For each entry, return the text exactly and omit any image.
· · · · · · ·
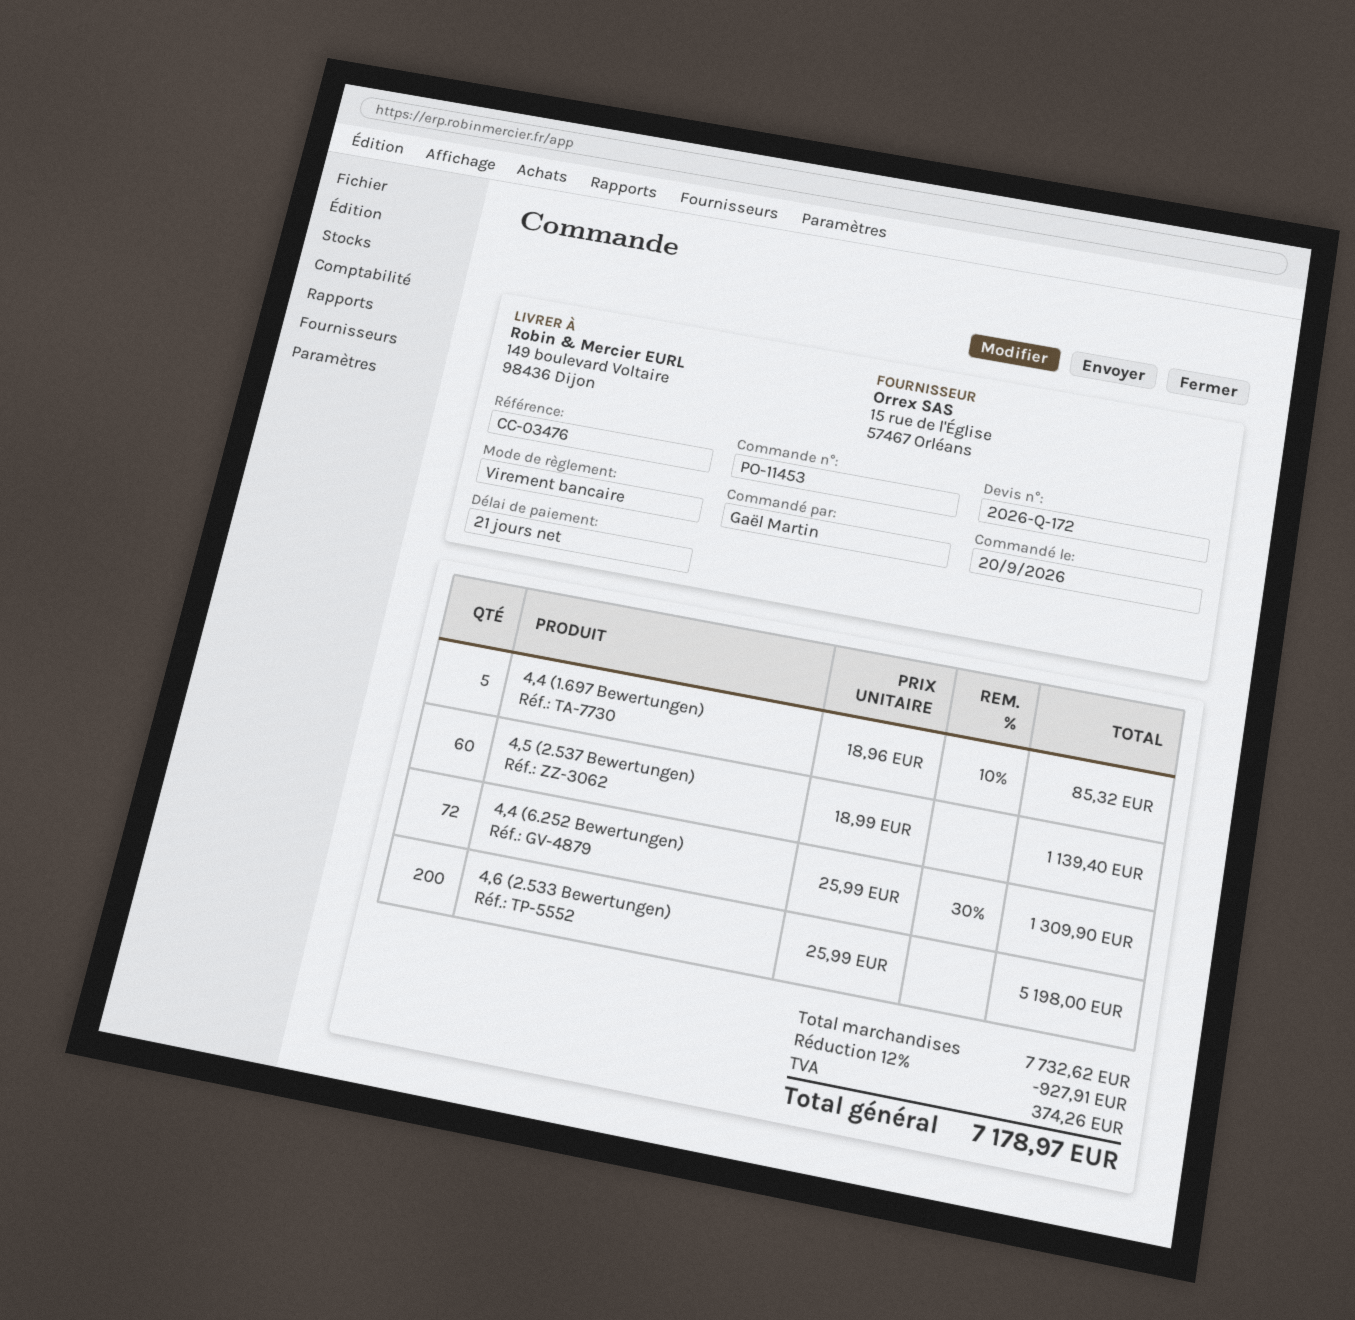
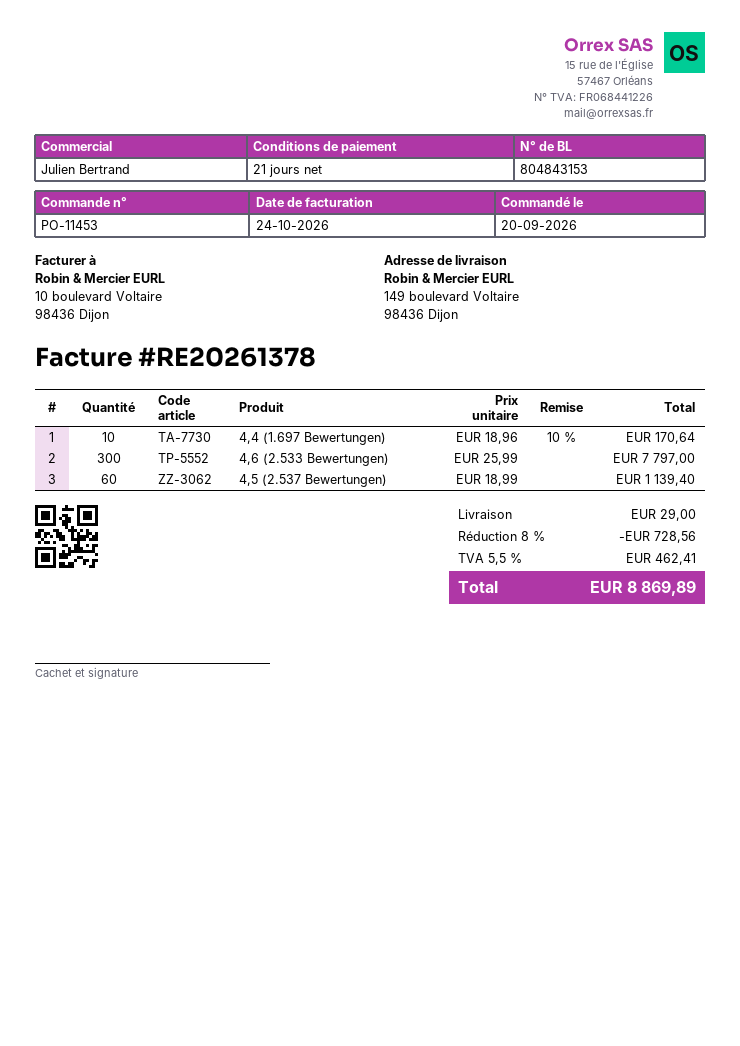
4,4 (1.697 Bewertungen): 5 x 18.96 - 10% = 85.32 -> 10 x 18.96 - 10% = 170.64
4,4 (6.252 Bewertungen): 72 x 25.99 - 30% = 1309.90 -> none
4,6 (2.533 Bewertungen): 200 x 25.99 = 5198.00 -> 300 x 25.99 = 7797.00
discount: 12% = 927.91 -> 8% = 728.56
shipping: none -> 29.00
tax: 374.26 -> 462.41
total: 7178.97 -> 8869.89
· · · · · · ·
* [Reply to the task]:
4,4 (1.697 Bewertungen): 5 x 18.96 - 10% = 85.32 -> 10 x 18.96 - 10% = 170.64
4,4 (6.252 Bewertungen): 72 x 25.99 - 30% = 1309.90 -> none
4,6 (2.533 Bewertungen): 200 x 25.99 = 5198.00 -> 300 x 25.99 = 7797.00
discount: 12% = 927.91 -> 8% = 728.56
shipping: none -> 29.00
tax: 374.26 -> 462.41
total: 7178.97 -> 8869.89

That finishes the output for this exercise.